1) Harney & Sons cinnamon spice tea. Here in the Boston area it can be found at Au Bon Pain, Barnes and Nobles, and Roche Brothers. It’s a very sweet tea – no need for sugar-and I find it extraordinarily comforting, plus it smells very holiday-like. It is caffeinated, although they do sell a decaf version; I don’t recommend drinking the regular stuff before bed (although I have been known to ignore my own advice and curl up at night with the tea, a blanket and a good book).
2. The new catalog from Halcyon Yarn. When I was a kid in rural Maine, the arrival of the new Sears catalog in the mail was a big deal – my sister and I would fight over it, then spend hours poring over the clothes and toy sections, circling the things we wanted Santa to bring us. The Halcyon Yarn catalog is smaller, but no less full of dreaming...at least, if you are prone to dreaming about fiber projects. Every time I get one of these in the mail I start thinking about how much I’d like to try weaving or spinning, but the last thing I need is another hobby. Also? downtown Bath, Maine, where the store is located, is one of my favorite places on the planet.
3. Knitting. I virtually stopped knitting for about six weeks, a combination of other projects percolating and repeatedly forgetting my knitting bag. Re-resolving to finish something (anything!), I fished out a sock project from my UFO (unfinished object) pile. Shockingly, the first sock was literally five rows away from being done, which is sort of odd; I’m guessing I was probably knitting on the train and had to stop suddenly to get off, because I can’t imagine what else would have stopped me from kitchener stitching a toe. But I digress. The point of this is to say that I was reminded that there is something about repeatedly making tiny stitches with excellent sock yarn on wooden needles that I find ridiculously comforting.
4. The Tori Amos “holiday” album, Midwinter Graces. This is not your typical sing-alongChristmas carol album, but even if you don’t consider that a good thing this CD is worth investigating. Even if you are not particularly enamored with Tori Amos, it is worth investigating. Don't be put off by the fact that she looks possessed on the album cover (what were they thinking?!). The songs are beautiful interpretations of traditional Christian and pagan themes, creating new out of the old (which ought to shut Glenn Branca up). A few of the songs can even survive the holiday season. My favorite on the album is her version of “Jeannette Isabella” – it makes me happy every time I hear it.
5. David Sedaris. I’ve been re-reading his books of essays this week, plus the current New Yorker has a story by him in it about sea turtles, and I am yet again marveling at both his humor and his essay construction. He simutaneously makes me want to pick up my own writing again and want to burn everything I have ever written because it will never be as good as his stuff.
6. NPR. For some odd reason the planets have mysteriously aligned and I can now, finally, get NPR on my clock radio. I am swooning to again wake up to Steve Inskeep’s voice (although…still miss Soterios Johnson from my NYC days…).
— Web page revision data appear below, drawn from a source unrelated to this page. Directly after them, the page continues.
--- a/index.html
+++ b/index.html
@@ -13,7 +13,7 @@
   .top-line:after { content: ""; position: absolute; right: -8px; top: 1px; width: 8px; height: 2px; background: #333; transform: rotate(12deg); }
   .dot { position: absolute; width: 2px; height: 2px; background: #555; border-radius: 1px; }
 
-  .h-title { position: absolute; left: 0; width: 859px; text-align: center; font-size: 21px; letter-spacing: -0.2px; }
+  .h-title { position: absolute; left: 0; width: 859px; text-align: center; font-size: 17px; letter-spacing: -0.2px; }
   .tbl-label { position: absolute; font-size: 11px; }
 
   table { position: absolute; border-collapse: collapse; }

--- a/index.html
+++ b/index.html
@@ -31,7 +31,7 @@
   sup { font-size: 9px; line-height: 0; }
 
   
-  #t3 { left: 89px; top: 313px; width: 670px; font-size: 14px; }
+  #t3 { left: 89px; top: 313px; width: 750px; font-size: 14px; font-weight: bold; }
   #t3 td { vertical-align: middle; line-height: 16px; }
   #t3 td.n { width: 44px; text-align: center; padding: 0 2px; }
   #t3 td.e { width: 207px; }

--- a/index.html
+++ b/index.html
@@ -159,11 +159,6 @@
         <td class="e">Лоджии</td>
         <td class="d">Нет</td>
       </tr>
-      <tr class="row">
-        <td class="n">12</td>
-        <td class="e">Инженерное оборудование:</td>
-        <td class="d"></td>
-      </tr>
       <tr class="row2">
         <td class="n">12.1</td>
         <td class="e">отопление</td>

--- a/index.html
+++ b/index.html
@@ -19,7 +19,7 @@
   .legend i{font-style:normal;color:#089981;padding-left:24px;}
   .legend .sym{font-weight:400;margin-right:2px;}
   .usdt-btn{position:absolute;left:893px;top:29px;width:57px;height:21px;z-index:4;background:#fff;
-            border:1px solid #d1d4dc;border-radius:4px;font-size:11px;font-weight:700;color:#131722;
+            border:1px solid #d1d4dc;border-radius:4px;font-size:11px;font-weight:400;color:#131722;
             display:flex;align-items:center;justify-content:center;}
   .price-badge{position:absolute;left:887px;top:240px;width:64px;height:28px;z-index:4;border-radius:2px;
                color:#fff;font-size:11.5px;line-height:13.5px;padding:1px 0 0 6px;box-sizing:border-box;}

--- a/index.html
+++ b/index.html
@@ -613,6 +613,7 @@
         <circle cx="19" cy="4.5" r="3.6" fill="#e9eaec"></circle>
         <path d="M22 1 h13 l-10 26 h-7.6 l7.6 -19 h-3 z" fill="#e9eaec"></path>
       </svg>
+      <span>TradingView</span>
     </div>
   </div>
There was recently a Morning Edition segment where Neil Gaiman (writer of "Coraline" and friend of Tori Amos – “Neil says hi by the way”) was talking about audio books, and there was a short clip of him interviewing David Sedaris. I was amused, not the least of which because Sedaris...well, he has kind of a strange voice. In fact, I have a hard time listening to him and honestly, if he wasn't so funny, I wouldn't even try. Which reminds me, it's about time to pull out his "Holidays on Ice" book!